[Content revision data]
=======

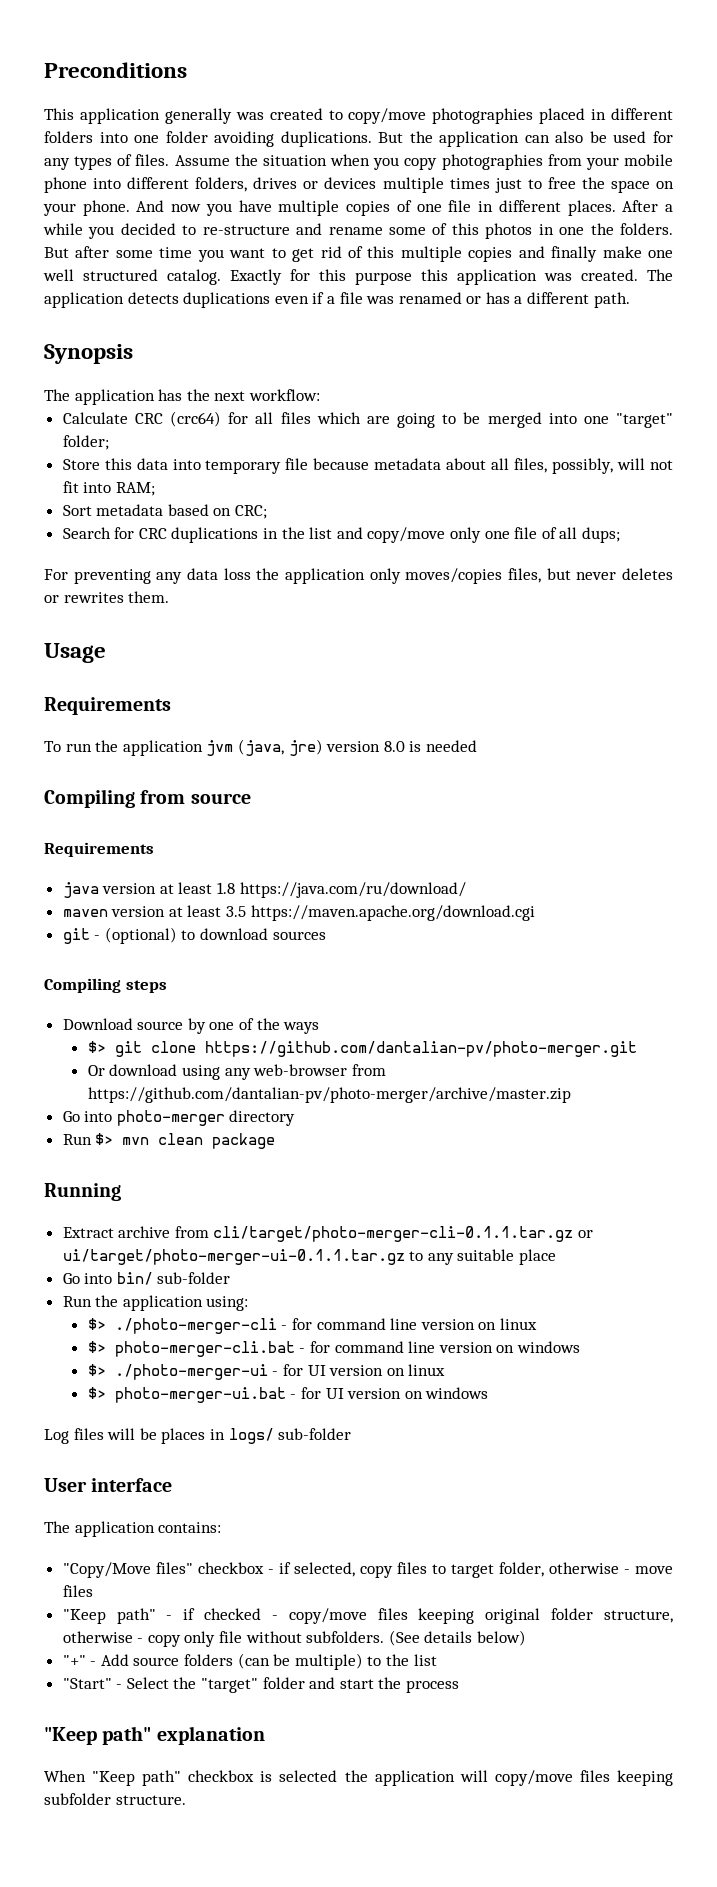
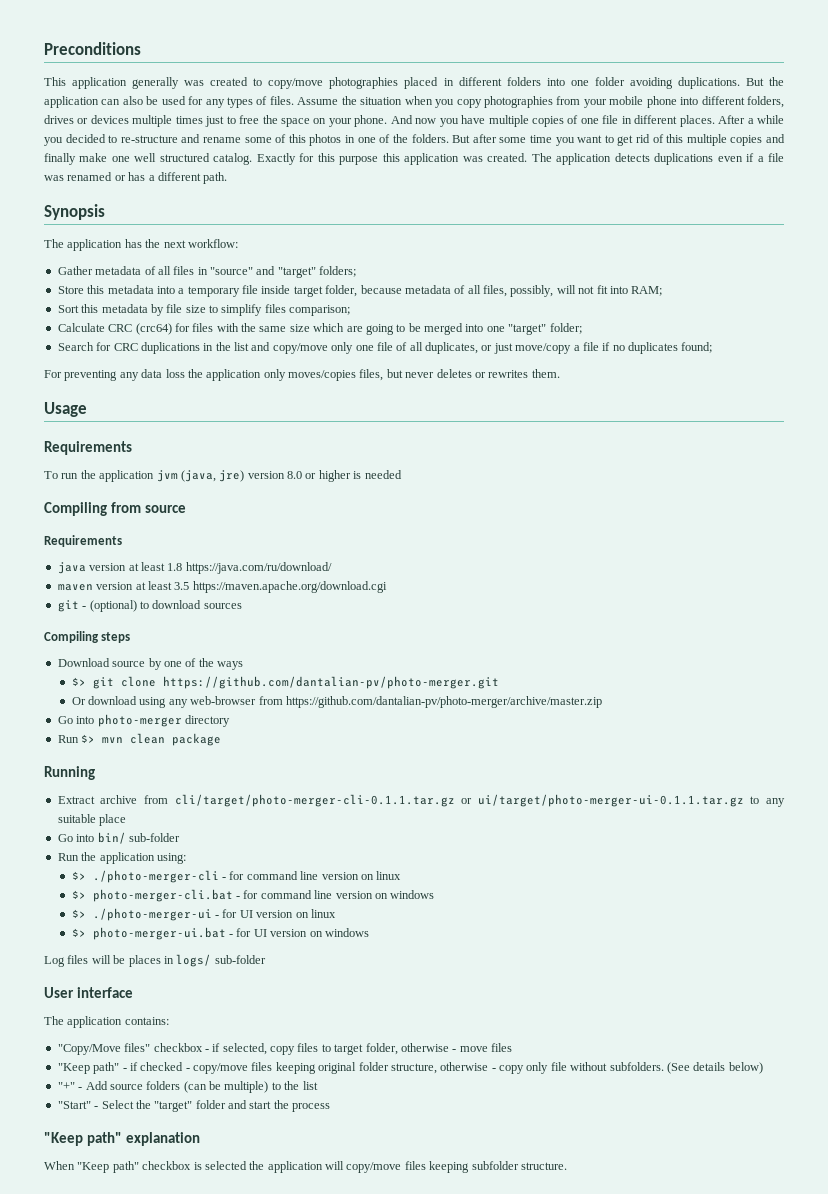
(585, 231) none -> [379,134,391,143] of
(320, 395) none -> [57,266,357,278] [57,285,663,297] [57,304,351,316] // Gather metadata of all files in "source" and "target" folders; // Store this metadata into a temporary file inside target folder, because metadata of all files, possibly, will not fit into RAM; // Sort this metadata by file size to simplify files comparison;
[255,412,311,424] all files -> [192,323,310,332] files with the same size
[62,458,673,474] [62,481,155,496] [62,504,268,519] // Store this data into temporary file because metadata about all files, possibly, will not fit into RAM; // Sort metadata based on CRC; -> (582, 328) none
[581,527,620,543] dups; -> [425,342,713,354] duplicates, or just move/copy a file if no duplicates found;
(405, 746) none -> [305,470,351,482] or higher

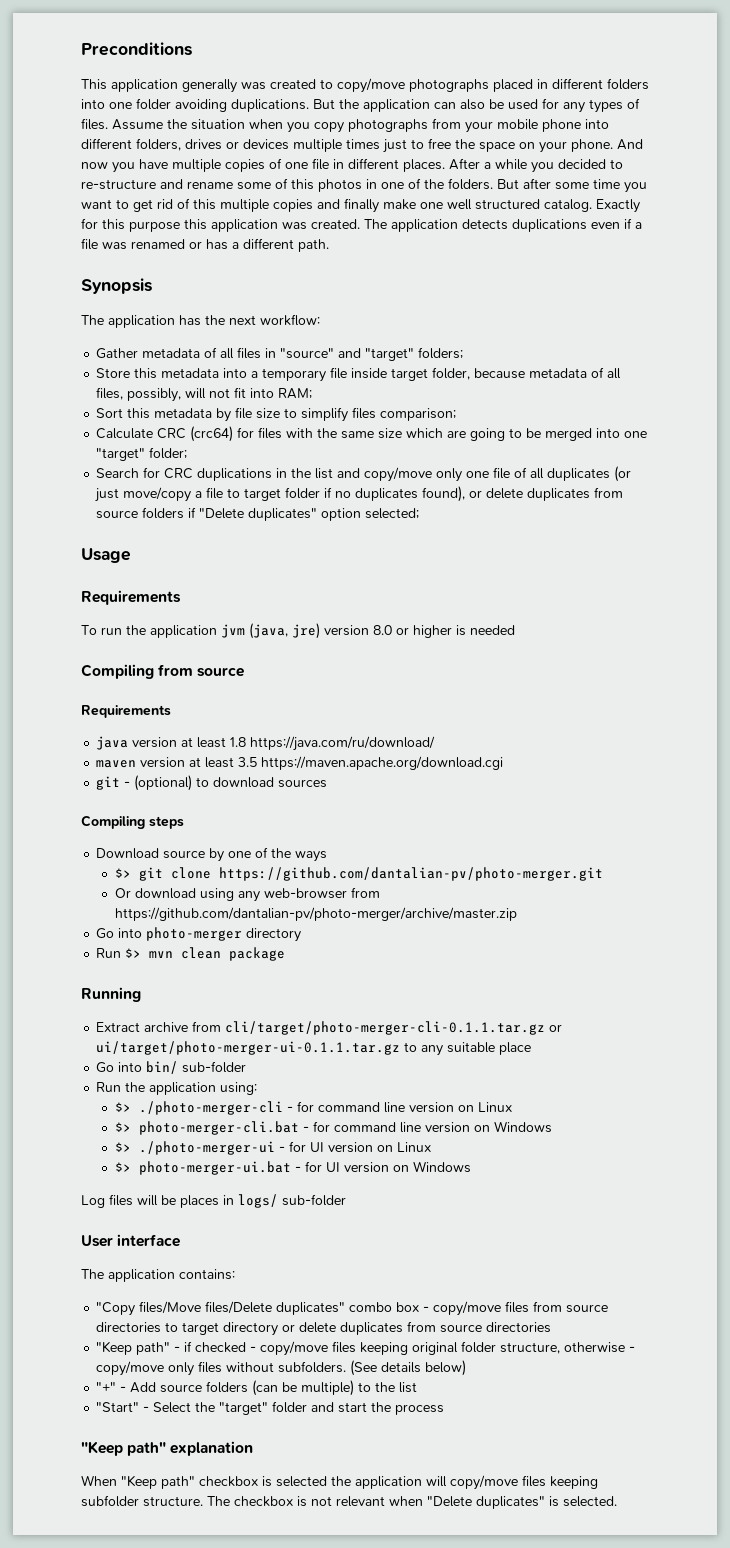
[329,77,399,89] photographies -> [409,79,489,92] photographs
[483,96,553,108] photographies -> [348,119,428,132] photographs
[425,342,493,354] duplicates, or -> [547,466,632,482] duplicates (or
[602,342,713,354] [44,369,560,381] if no duplicates found; // For preventing any data loss the application only moves/copies files, but never deletes or rewrites them. -> [227,486,624,502] [96,507,420,521] to target folder if no duplicates found), or delete duplicates from source folders if "Delete duplicates" option selected;
[376,871,402,880] linux -> [477,1102,512,1112] Linux
[390,890,435,899] windows -> [493,1121,552,1133] Windows
[310,909,336,918] linux -> [396,1142,431,1152] Linux
[324,928,369,937] windows -> [412,1161,471,1173] Windows
[57,1043,512,1055] "Copy/Move files" checkbox - if selected, copy files to target folder, otherwise - move files -> [96,1301,609,1316] [96,1321,552,1336] "Copy files/Move files/Delete duplicates" combo box - copy/move files from source directories to target directory or delete duplicates from source directories
[499,1062,567,1074] copy only file -> [96,1361,223,1376] copy/move only files
(567, 1166) none -> [207,1496,617,1509] The checkbox is not relevant when "Delete duplicates" is selected.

=======

__Goal of the exercise__
Write out the data again word for word, minus any images.

__Answer to this task__
(585, 231) none -> [379,134,391,143] of
(320, 395) none -> [57,266,357,278] [57,285,663,297] [57,304,351,316] // Gather metadata of all files in "source" and "target" folders; // Store this metadata into a temporary file inside target folder, because metadata of all files, possibly, will not fit into RAM; // Sort this metadata by file size to simplify files comparison;
[255,412,311,424] all files -> [192,323,310,332] files with the same size
[62,458,673,474] [62,481,155,496] [62,504,268,519] // Store this data into temporary file because metadata about all files, possibly, will not fit into RAM; // Sort metadata based on CRC; -> (582, 328) none
[581,527,620,543] dups; -> [425,342,713,354] duplicates, or just move/copy a file if no duplicates found;
(405, 746) none -> [305,470,351,482] or higher

[329,77,399,89] photographies -> [409,79,489,92] photographs
[483,96,553,108] photographies -> [348,119,428,132] photographs
[425,342,493,354] duplicates, or -> [547,466,632,482] duplicates (or
[602,342,713,354] [44,369,560,381] if no duplicates found; // For preventing any data loss the application only moves/copies files, but never deletes or rewrites them. -> [227,486,624,502] [96,507,420,521] to target folder if no duplicates found), or delete duplicates from source folders if "Delete duplicates" option selected;
[376,871,402,880] linux -> [477,1102,512,1112] Linux
[390,890,435,899] windows -> [493,1121,552,1133] Windows
[310,909,336,918] linux -> [396,1142,431,1152] Linux
[324,928,369,937] windows -> [412,1161,471,1173] Windows
[57,1043,512,1055] "Copy/Move files" checkbox - if selected, copy files to target folder, otherwise - move files -> [96,1301,609,1316] [96,1321,552,1336] "Copy files/Move files/Delete duplicates" combo box - copy/move files from source directories to target directory or delete duplicates from source directories
[499,1062,567,1074] copy only file -> [96,1361,223,1376] copy/move only files
(567, 1166) none -> [207,1496,617,1509] The checkbox is not relevant when "Delete duplicates" is selected.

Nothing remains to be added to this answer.